Saluting a Great Orchestra From a Country Under Siege
The Vienna Philharmonic have been revered as one of the world’s finest orchestras for over a century. One of their more recent traditions has been an outdoor Summer Night Concert. They’ve released their 2021 performance, with Daniel Harding on the podium and pianist Igor Levit, streaming at Spotify. The ensemble are obviously jumping out of their shoes with the joy of being allowed to play again. At this point in history, there’s no doubt that this magnificent concert represents the people of Austria far more than the sinister apartheid state being erected with echoes of another historical development just over the German border a little more than ninety years ago.
They open with a spacious, unhurried, utterly suspenseful performance of the Overture from Verdi’s Les Vêpres Siciliennes. The brass/string harmonies are lusciously lustrous; the sudden leap into a gallop as the music picks up with a start is unselfconsciously breathtaking.

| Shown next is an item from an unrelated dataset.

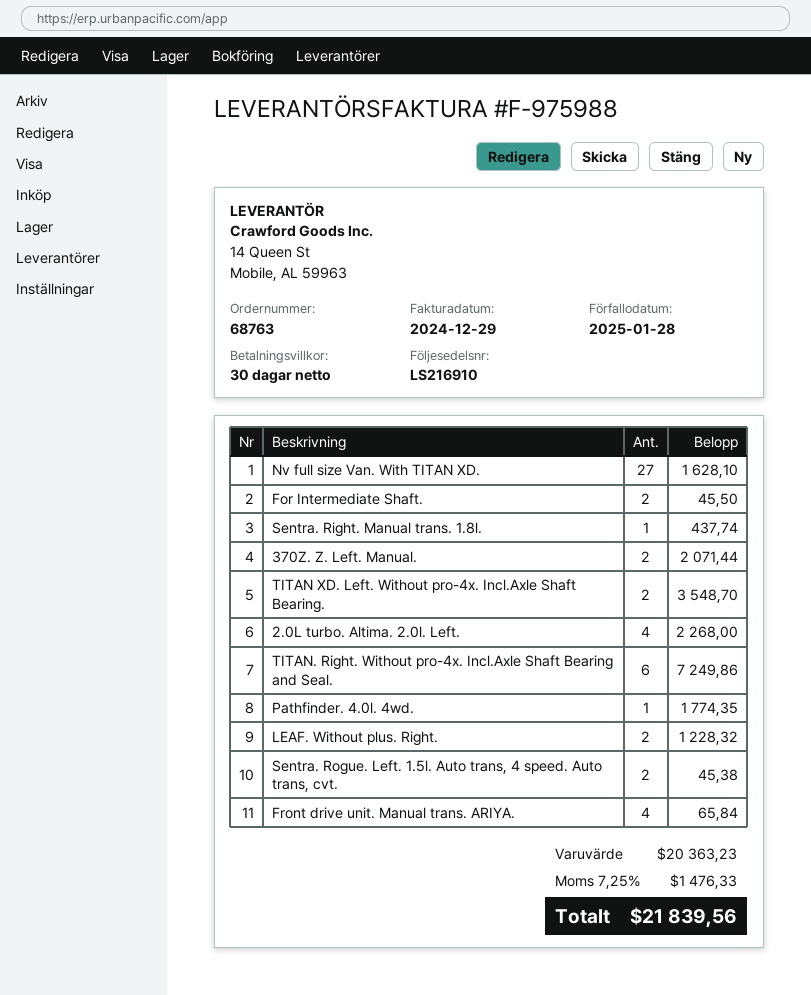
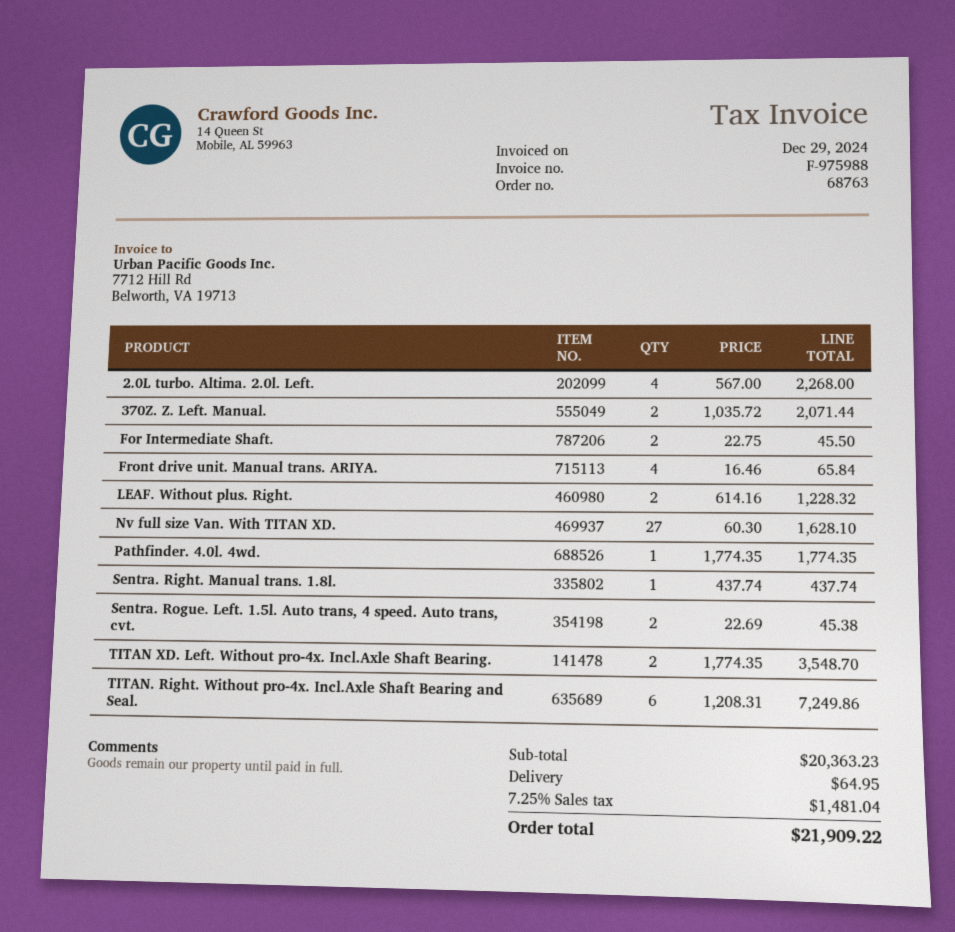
shipping: none -> 64.95
tax: 7.25% = 1476.33 -> 7.25% = 1481.04
total: 21839.56 -> 21909.22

The piece de resistance should be Rachmaninoff’s Rhapsody on a Theme of Paganini, and the balance of energy and pillowy Romanticism that Harding draws out of it is visceral. It’s on the fast side, especially in the beginning, but who can argue with the shivers of the fleeting eighth movement, or the furtive bustle of the ninth, especially in context? And Levit builds expectant triumph into the famous andante cantabile love theme. What’s annoying is that like many other recent recordings of the suite, these intervals – many of them under a minute long – are broken up into individual tracks. You have to build your own playlist to fully enjoy this without having to constantly click on the next one.
Levit gets the stage to himself for a spare, somber take of Beethoven’s Fur Elise: as he sees it, what a sad, serious girl she must have been! Next on the bill are four of Leonard Bernstein’s Dances from West Side Story. The group launch into a dynamically swinging Prologue, complete with fingersnaps, then an aptly starry, summery Somewhere, a lilting Scherzo and a positively feral Mambo.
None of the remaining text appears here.